We invite you to Jesenice to get to know this hardworking city, vitally connected to the land and its riches.
Jesenice's varied history has left a lasting mark not only on the people who live and work here, but also on the town, where we can find numerous preserved cultural monuments, the facades of many Jesenice town buildings, many exhibits and preserved documents.
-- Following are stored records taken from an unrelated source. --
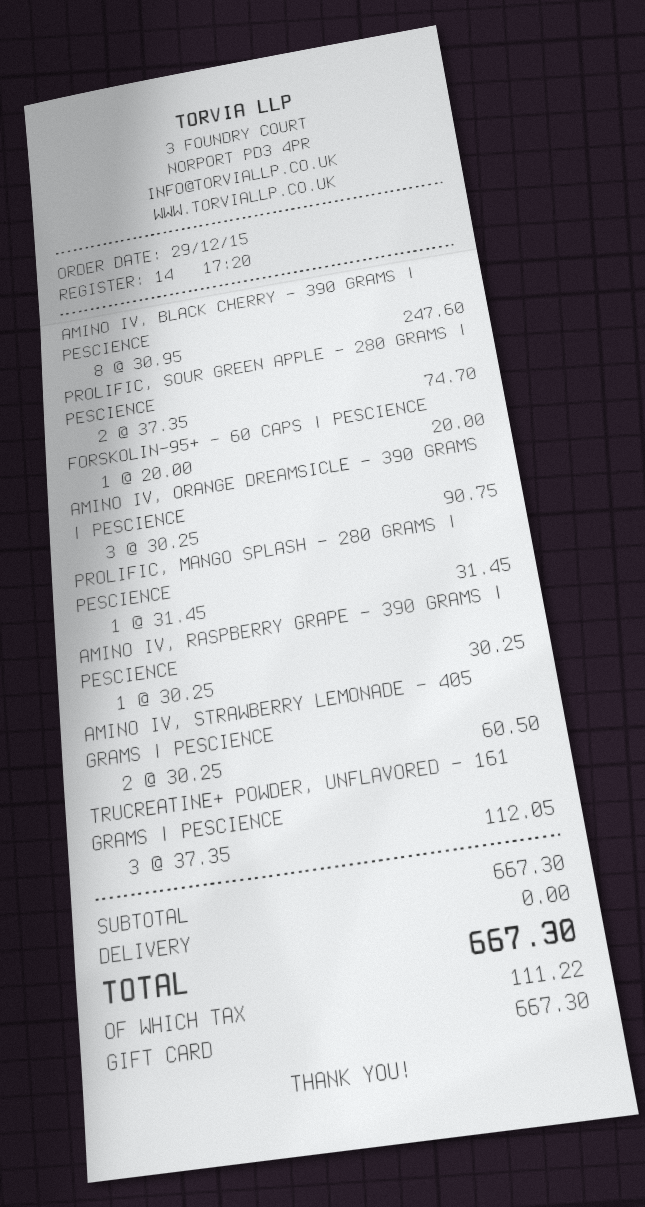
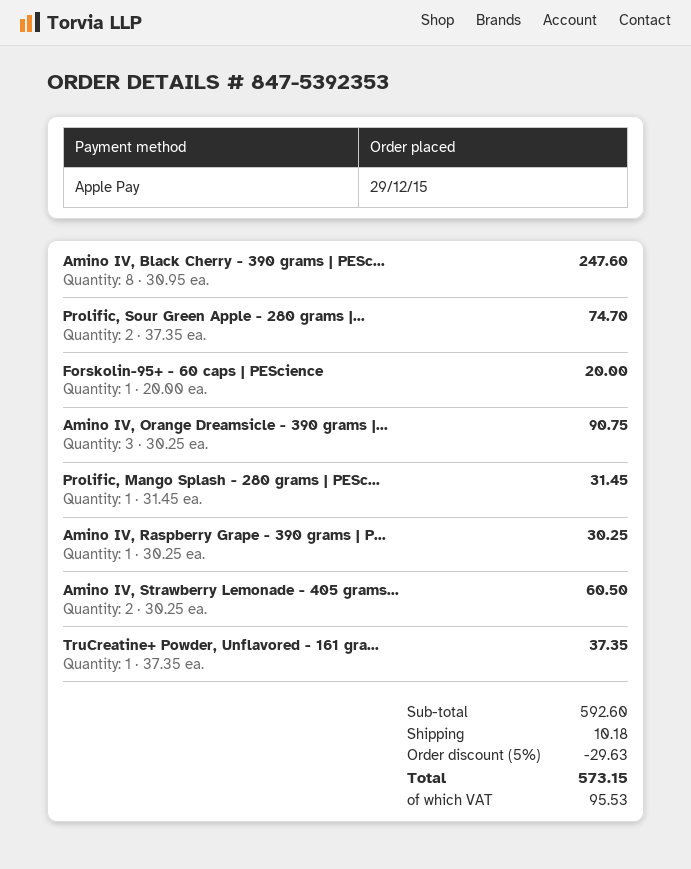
payment method: gift card -> Apple Pay
TRUCREATINE+ POWDER, UNFLAVORED - 161 GRAMS | PESCIENCE: 3 x 37.35 = 112.05 -> 1 x 37.35 = 37.35
subtotal: 667.30 -> 592.60
discount: none -> 5% = 29.63
shipping: 0.00 -> 10.18
tax: 111.22 -> 95.53
total: 667.30 -> 573.15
Already in the early post-war years, Jesenice ironworks needed more workers than could come from the surrounding areas and beyond.
Workers came to Jesenice from other parts of Slovenia and, later, from all parts of the former Yugoslavia.
If you want to learn more about the lifestyle of working-class families, you are invited to visit the Museum of Worker Culture in Stara Sava.
In the kitchen of a working-class apartment from the interwar period, you will be welcomed by the wife of a Jesenice ironworker and told what they eat on the surrounding farms, what is on the bourgeois menu during the week, and how she must be able to copy in order to put something good on the table every day.
He will reveal his recipe for coffee, which, along with a piece of black bread, is prepared and served to his hosts in the morning for lashings, but often also for dinner.
She will tell you what new things she has been cooking since her neighbor Marica moved to Stara Sava from Carinthia. She will not forget to mention the new recipe Sergio gave her. The boy from Primorska, who is staying with her, brought her the jota recipe from his mother.
He will tell you where you can eat this real working-class snack in Jesenice. And he will not let you leave the house until you have tasted his coffee.